ProdigalMarine said:


> not a fan, i think HBO missed their mark on this one!


Really? *I'll admit that the first one was alright* but now its slowly growing on me. What made you not like it? Story content? Horrible accents?
[/quote]

I had the same problem, It was slow and not really focused...

Now I'm really digging it and can't wait to see where it goes...


----------



## ProdigalMarine (Jan 31, 2003)

I'm on episode 4 tonight.

Bake, do you think Sam is a werewolf? I just came to this conclusion a few moments ago...

Sam doesn't like Bill.
Bill is a vampire.
Vampires natural enemy is the werewolf.
Sam has a thing for dogs.
-picture in his office with the dog overlooking the baby girl
-the collie
Sam's a "lone" wolf, according to the statement he made to whatshername about being lonely.
Sam barks at night during his sleep, like dogs do.


----------



## [email protected]° (Jun 16, 2004)

ProdigalMarine said:


> I'm on episode 4 tonight.
> 
> Bake, do you think Sam is a werewolf? I just came to this conclusion a few moments ago...
> 
> ...


I'm starting to draw the same conclusions... Sam definitely has some connection to the dog...


----------



## ProdigalMarine (Jan 31, 2003)

All caught up on 1-5.

$20 says sam is the one killing the girls AND sookies grandma!
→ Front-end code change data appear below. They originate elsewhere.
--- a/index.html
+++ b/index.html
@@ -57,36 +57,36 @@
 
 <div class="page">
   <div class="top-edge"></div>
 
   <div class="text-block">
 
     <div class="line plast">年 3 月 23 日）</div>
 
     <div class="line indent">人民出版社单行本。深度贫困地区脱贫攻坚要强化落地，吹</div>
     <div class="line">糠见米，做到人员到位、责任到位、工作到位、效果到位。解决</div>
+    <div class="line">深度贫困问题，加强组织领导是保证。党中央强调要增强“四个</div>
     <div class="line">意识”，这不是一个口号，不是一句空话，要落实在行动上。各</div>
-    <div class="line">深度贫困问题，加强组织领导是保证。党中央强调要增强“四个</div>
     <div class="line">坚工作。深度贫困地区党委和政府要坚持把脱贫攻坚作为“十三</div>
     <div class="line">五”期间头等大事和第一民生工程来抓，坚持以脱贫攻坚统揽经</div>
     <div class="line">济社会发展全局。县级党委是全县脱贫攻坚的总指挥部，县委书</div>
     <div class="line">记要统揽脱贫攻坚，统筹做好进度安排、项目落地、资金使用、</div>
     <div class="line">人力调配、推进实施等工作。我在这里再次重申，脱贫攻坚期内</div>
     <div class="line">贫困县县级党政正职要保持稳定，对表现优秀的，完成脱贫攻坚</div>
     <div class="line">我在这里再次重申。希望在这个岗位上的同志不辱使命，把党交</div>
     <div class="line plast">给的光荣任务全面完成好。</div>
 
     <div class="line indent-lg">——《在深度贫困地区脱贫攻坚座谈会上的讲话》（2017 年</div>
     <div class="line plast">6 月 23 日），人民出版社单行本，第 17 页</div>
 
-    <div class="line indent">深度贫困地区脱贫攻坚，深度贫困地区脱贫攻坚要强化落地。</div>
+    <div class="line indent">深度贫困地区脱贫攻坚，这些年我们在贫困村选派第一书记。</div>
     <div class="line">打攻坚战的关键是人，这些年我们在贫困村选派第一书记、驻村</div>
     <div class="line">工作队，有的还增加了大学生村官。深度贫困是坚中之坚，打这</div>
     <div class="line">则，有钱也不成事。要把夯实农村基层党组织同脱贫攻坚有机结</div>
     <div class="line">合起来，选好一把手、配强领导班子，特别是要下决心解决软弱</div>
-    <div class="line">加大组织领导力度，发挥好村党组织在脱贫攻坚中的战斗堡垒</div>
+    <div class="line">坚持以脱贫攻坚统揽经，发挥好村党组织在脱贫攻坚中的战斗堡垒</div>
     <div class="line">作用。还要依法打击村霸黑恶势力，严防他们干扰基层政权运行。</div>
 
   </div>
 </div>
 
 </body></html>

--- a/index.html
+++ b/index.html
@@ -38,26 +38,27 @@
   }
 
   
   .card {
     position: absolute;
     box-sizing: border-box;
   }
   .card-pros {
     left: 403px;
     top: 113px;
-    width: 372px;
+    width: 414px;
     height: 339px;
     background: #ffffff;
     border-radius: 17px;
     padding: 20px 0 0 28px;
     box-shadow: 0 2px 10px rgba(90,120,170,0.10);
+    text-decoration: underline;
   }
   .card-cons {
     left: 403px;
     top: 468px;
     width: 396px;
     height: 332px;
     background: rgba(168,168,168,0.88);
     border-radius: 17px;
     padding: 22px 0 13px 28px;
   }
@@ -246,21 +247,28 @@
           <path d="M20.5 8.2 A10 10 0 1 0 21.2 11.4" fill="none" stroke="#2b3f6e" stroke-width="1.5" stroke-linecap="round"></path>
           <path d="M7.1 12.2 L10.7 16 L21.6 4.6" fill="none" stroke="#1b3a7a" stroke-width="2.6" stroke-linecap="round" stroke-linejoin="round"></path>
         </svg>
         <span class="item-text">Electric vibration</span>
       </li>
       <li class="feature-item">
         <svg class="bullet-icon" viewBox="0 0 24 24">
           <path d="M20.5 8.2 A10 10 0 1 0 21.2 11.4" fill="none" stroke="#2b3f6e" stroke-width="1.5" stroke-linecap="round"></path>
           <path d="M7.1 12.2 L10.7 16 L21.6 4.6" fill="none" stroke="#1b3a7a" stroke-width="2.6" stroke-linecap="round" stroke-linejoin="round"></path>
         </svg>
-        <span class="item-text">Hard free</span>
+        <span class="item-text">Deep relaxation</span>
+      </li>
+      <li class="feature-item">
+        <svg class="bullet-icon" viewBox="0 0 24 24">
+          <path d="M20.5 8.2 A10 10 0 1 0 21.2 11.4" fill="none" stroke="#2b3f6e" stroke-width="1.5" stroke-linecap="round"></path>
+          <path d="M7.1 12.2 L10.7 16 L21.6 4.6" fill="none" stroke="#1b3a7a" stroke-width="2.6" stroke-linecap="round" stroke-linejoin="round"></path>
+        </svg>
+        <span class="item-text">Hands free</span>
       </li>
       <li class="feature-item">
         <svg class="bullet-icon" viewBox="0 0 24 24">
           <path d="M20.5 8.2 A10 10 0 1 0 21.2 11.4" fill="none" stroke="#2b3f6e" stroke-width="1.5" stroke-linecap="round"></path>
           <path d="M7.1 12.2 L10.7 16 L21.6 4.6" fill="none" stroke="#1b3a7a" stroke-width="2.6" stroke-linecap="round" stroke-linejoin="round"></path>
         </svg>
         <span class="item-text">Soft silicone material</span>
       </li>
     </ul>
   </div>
I guess he got mad at her for introducing Bill to the community. Oh, and I defintely now think he's a werewolf.


----------



## [email protected]° (Jun 16, 2004)

ProdigalMarine said:


> All caught up on 1-5.
> 
> $20 says sam is the one killing the girls AND sookies grandma! I guess he got mad at her for introducing Bill to the community. Oh, and I defintely now think he's a werewolf.


Good Thesis...


----------



## dolcezza369 (Jun 27, 2006)

Bake at 98.6° said:


> I'm on episode 4 tonight.
> 
> Bake, do you think Sam is a werewolf? I just came to this conclusion a few moments ago...
> 
> ...


Definitely in agreement. Bake and I were just talking about this earlier this afternoon.


----------



## Scrappy (Oct 21, 2004)

ProdigalMarine said:


> I'm on episode 4 tonight.
> 
> Bake, do you think Sam is a werewolf? I just came to this conclusion a few moments ago...
> 
> ...


i didn't even notice that. it'd make the show really interesting if he is a werewolf.


----------



## ProdigalMarine (Jan 31, 2003)

Scrappy said:


> I'm on episode 4 tonight.
> 
> Bake, do you think Sam is a werewolf? I just came to this conclusion a few moments ago...
> 
> ...


i didn't even notice that. it'd make the show really interesting if he is a werewolf.
[/quote]

Trained eye.











> Especially since vampires would have drained the bodies of the recent victims. Werewolves would have just cut them up.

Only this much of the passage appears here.